### Exercise description
Go through the listing below and retype exactly the lines starting at the one with "authentication after association." and ending at the one with "from the references.", skipping pictures.

### Exercise data

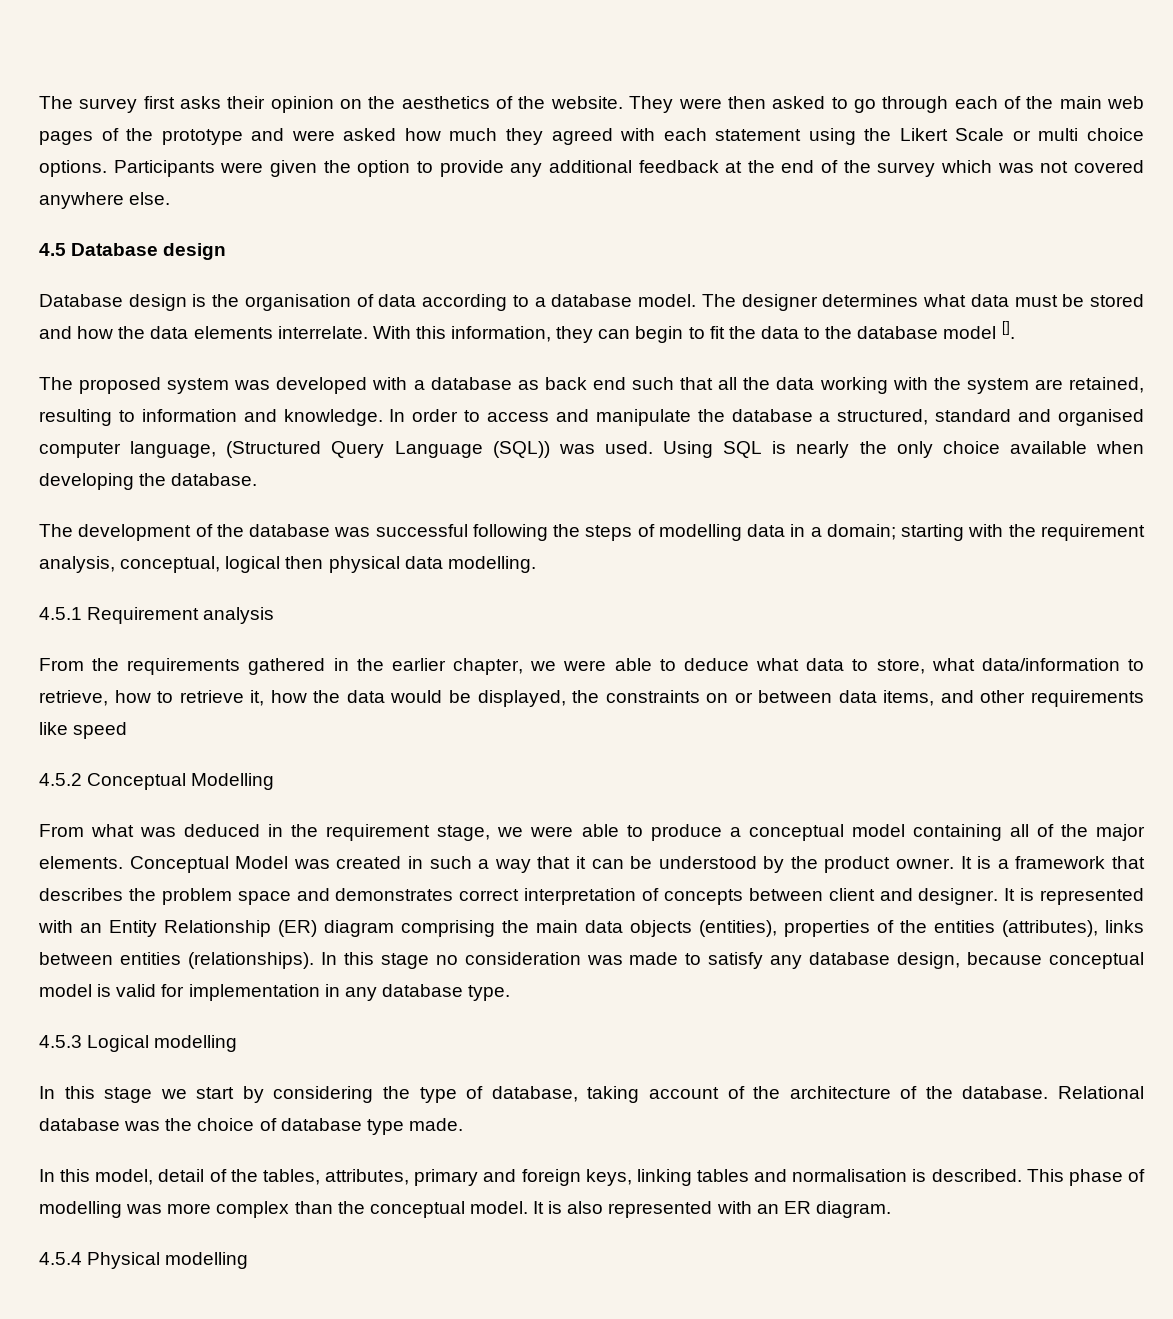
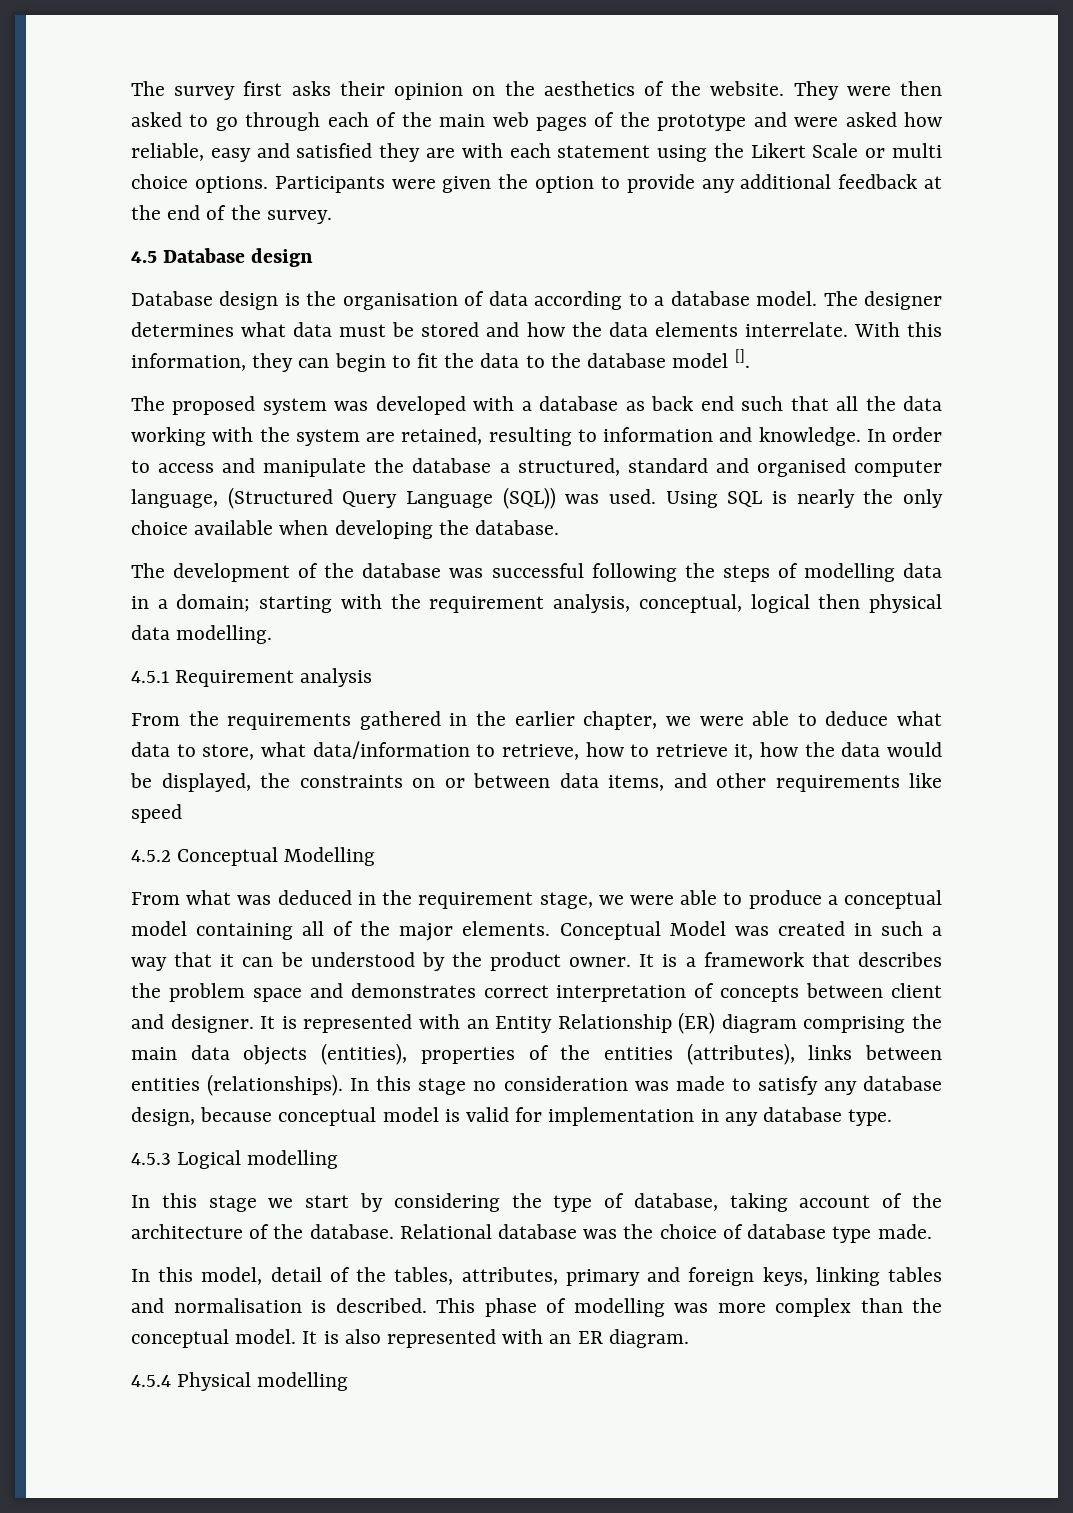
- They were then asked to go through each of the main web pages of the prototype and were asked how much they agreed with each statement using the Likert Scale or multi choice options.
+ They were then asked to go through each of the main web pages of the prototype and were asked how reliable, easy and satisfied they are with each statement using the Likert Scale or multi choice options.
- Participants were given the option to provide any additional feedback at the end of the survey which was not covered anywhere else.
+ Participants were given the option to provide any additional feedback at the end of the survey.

---

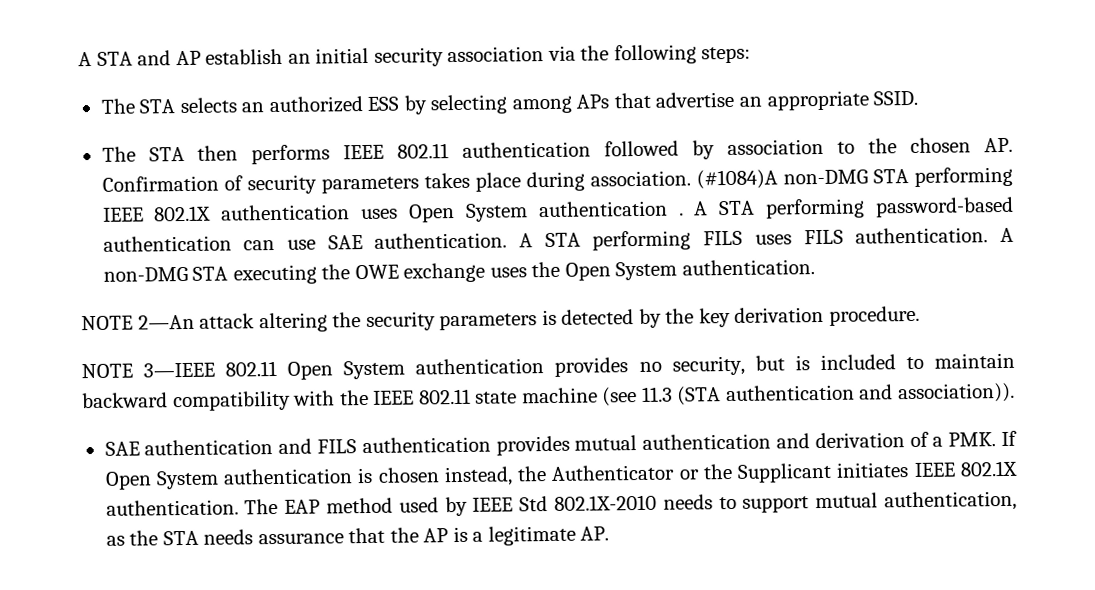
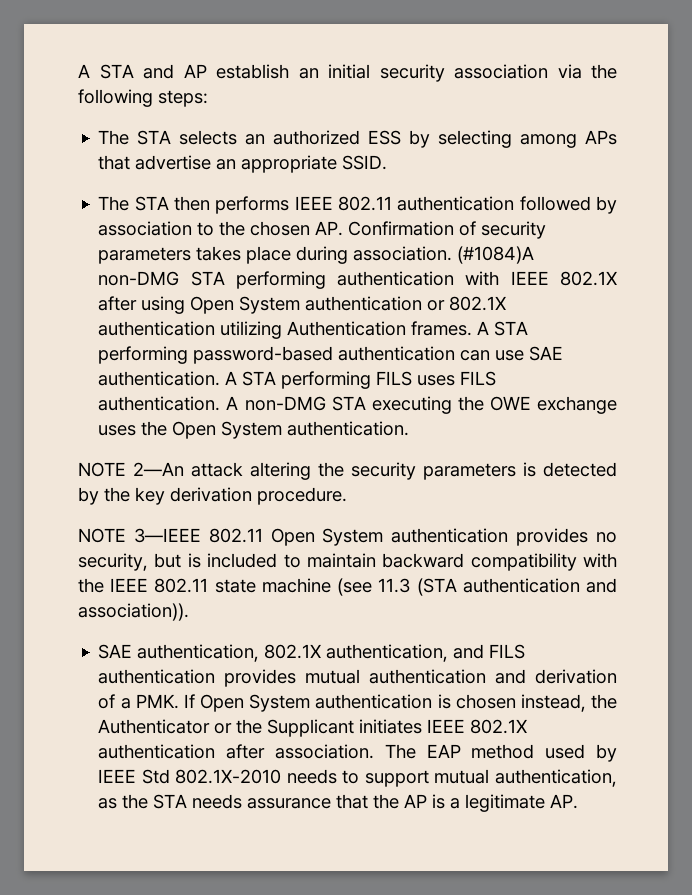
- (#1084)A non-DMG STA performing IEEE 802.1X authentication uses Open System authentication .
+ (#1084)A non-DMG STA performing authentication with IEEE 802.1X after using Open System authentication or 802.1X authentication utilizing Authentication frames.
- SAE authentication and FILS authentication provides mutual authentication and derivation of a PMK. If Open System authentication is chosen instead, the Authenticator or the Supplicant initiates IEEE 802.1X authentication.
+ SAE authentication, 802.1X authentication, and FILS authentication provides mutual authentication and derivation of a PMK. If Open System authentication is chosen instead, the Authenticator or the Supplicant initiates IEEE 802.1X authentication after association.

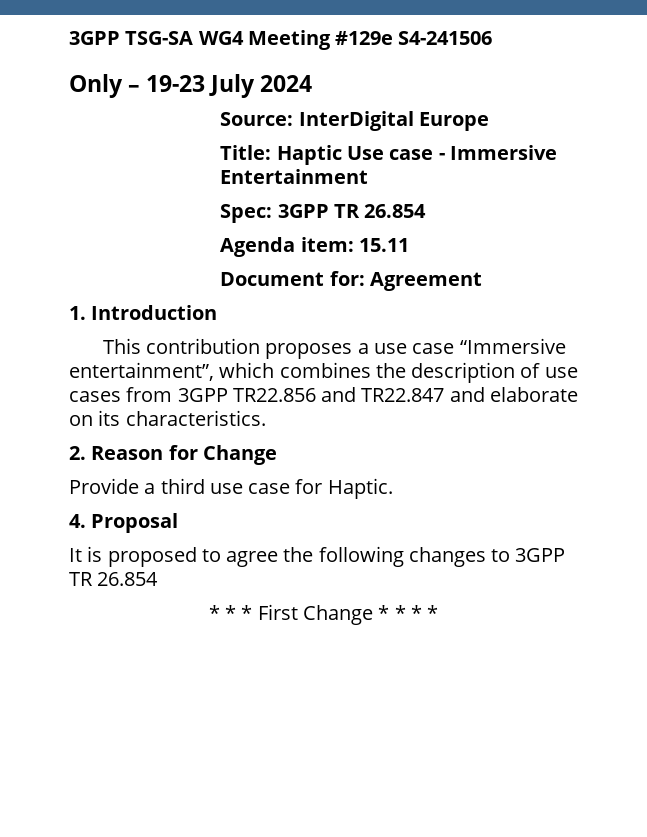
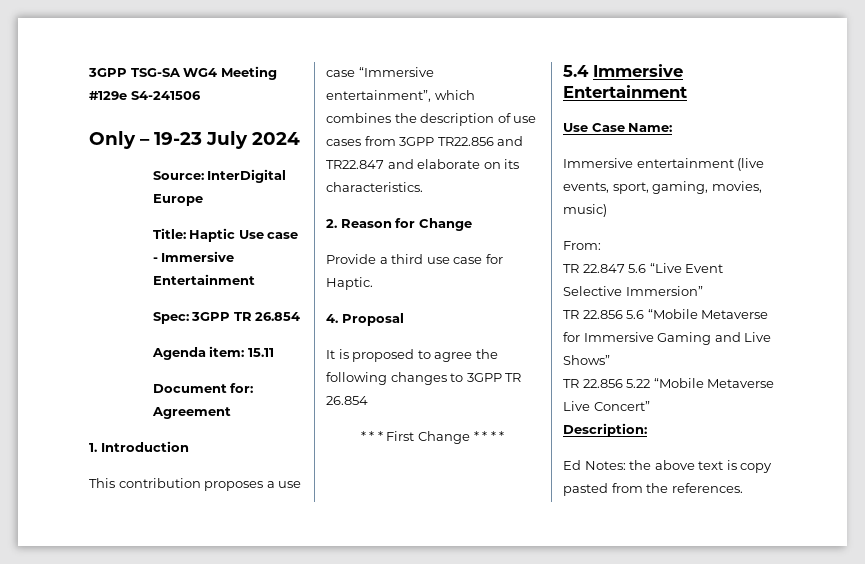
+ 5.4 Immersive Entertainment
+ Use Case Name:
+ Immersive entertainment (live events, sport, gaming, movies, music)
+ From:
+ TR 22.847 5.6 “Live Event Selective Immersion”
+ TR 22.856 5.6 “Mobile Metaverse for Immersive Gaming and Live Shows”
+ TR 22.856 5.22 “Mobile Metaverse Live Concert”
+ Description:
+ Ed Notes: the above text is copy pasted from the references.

* * *

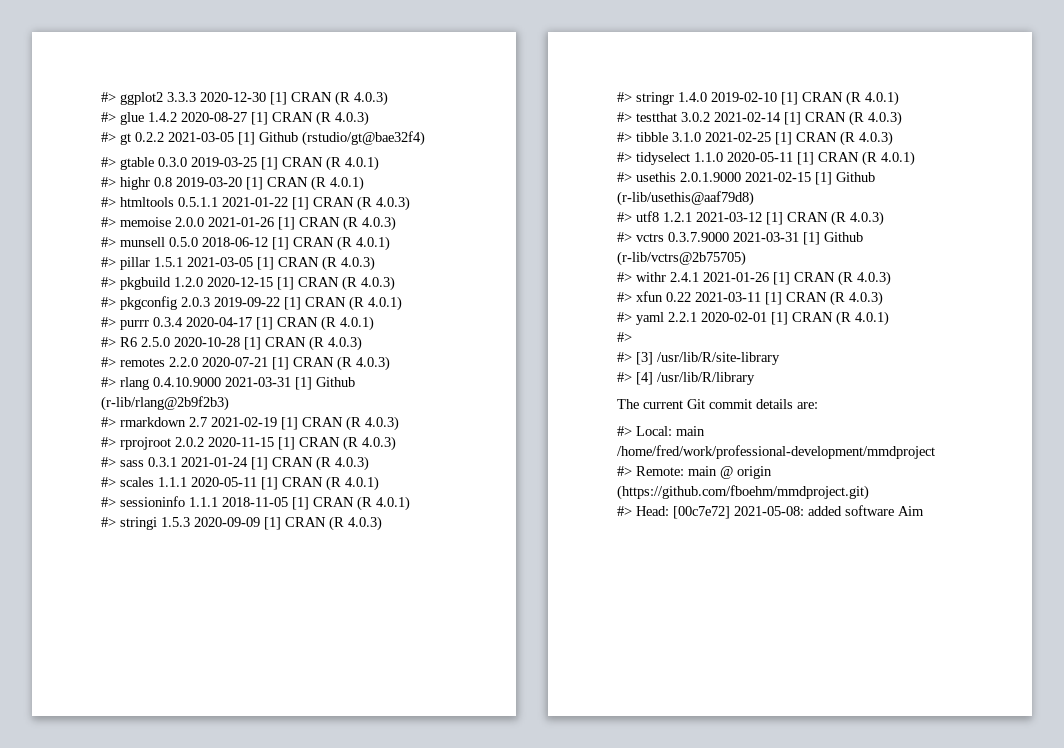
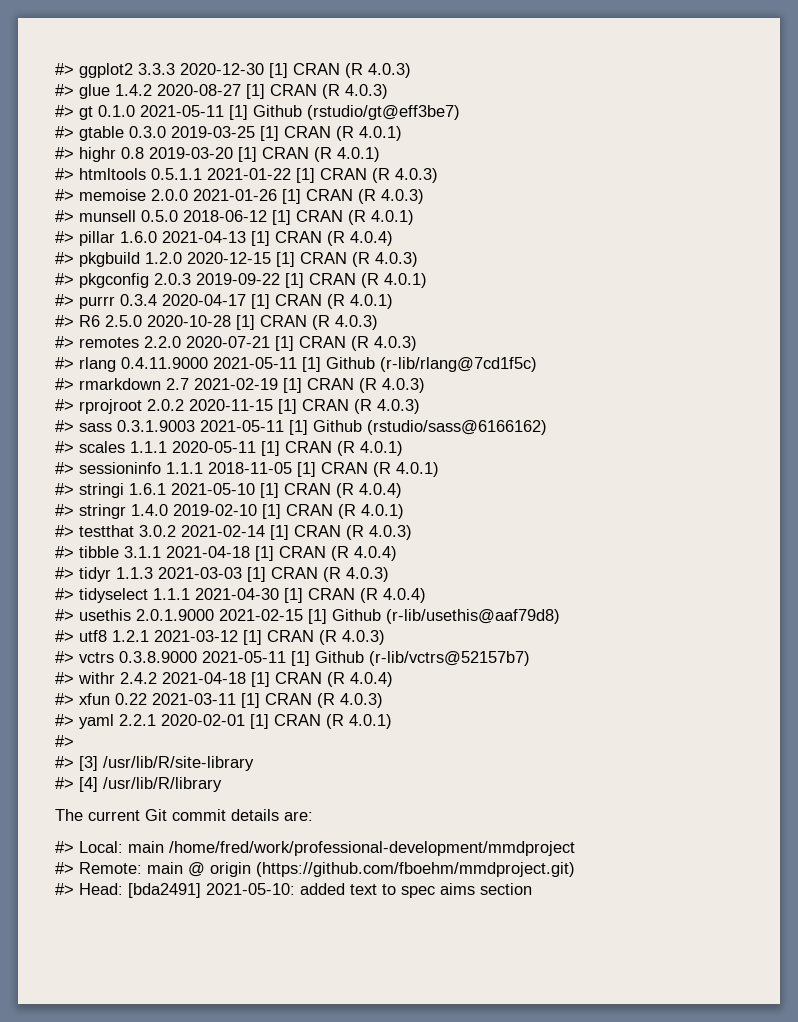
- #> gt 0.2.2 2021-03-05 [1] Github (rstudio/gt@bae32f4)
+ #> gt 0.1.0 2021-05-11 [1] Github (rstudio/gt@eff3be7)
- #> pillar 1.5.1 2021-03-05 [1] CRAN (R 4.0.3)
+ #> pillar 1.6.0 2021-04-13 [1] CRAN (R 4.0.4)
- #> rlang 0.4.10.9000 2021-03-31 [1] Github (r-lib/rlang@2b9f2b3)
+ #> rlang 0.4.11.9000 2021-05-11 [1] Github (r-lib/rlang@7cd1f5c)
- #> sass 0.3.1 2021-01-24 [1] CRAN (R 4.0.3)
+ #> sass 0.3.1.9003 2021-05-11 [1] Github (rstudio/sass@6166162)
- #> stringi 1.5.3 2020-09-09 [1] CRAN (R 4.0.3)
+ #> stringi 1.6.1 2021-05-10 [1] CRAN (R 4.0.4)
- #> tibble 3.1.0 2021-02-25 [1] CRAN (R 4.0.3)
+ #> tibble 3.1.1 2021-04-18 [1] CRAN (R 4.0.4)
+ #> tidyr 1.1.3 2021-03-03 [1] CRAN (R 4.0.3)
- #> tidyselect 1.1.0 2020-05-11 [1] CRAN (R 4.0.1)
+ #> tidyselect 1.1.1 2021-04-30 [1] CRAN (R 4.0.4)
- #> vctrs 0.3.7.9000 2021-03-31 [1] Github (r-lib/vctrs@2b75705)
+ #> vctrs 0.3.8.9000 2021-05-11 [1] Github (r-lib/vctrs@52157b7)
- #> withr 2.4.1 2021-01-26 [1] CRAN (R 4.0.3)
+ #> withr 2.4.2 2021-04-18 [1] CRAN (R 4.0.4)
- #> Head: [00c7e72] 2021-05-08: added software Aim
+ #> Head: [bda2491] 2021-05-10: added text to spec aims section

### Answer box
+ SAE authentication, 802.1X authentication, and FILS authentication provides mutual authentication and derivation of a PMK. If Open System authentication is chosen instead, the Authenticator or the Supplicant initiates IEEE 802.1X authentication after association.

+ 5.4 Immersive Entertainment
+ Use Case Name:
+ Immersive entertainment (live events, sport, gaming, movies, music)
+ From:
+ TR 22.847 5.6 “Live Event Selective Immersion”
+ TR 22.856 5.6 “Mobile Metaverse for Immersive Gaming and Live Shows”
+ TR 22.856 5.22 “Mobile Metaverse Live Concert”
+ Description:
+ Ed Notes: the above text is copy pasted from the references.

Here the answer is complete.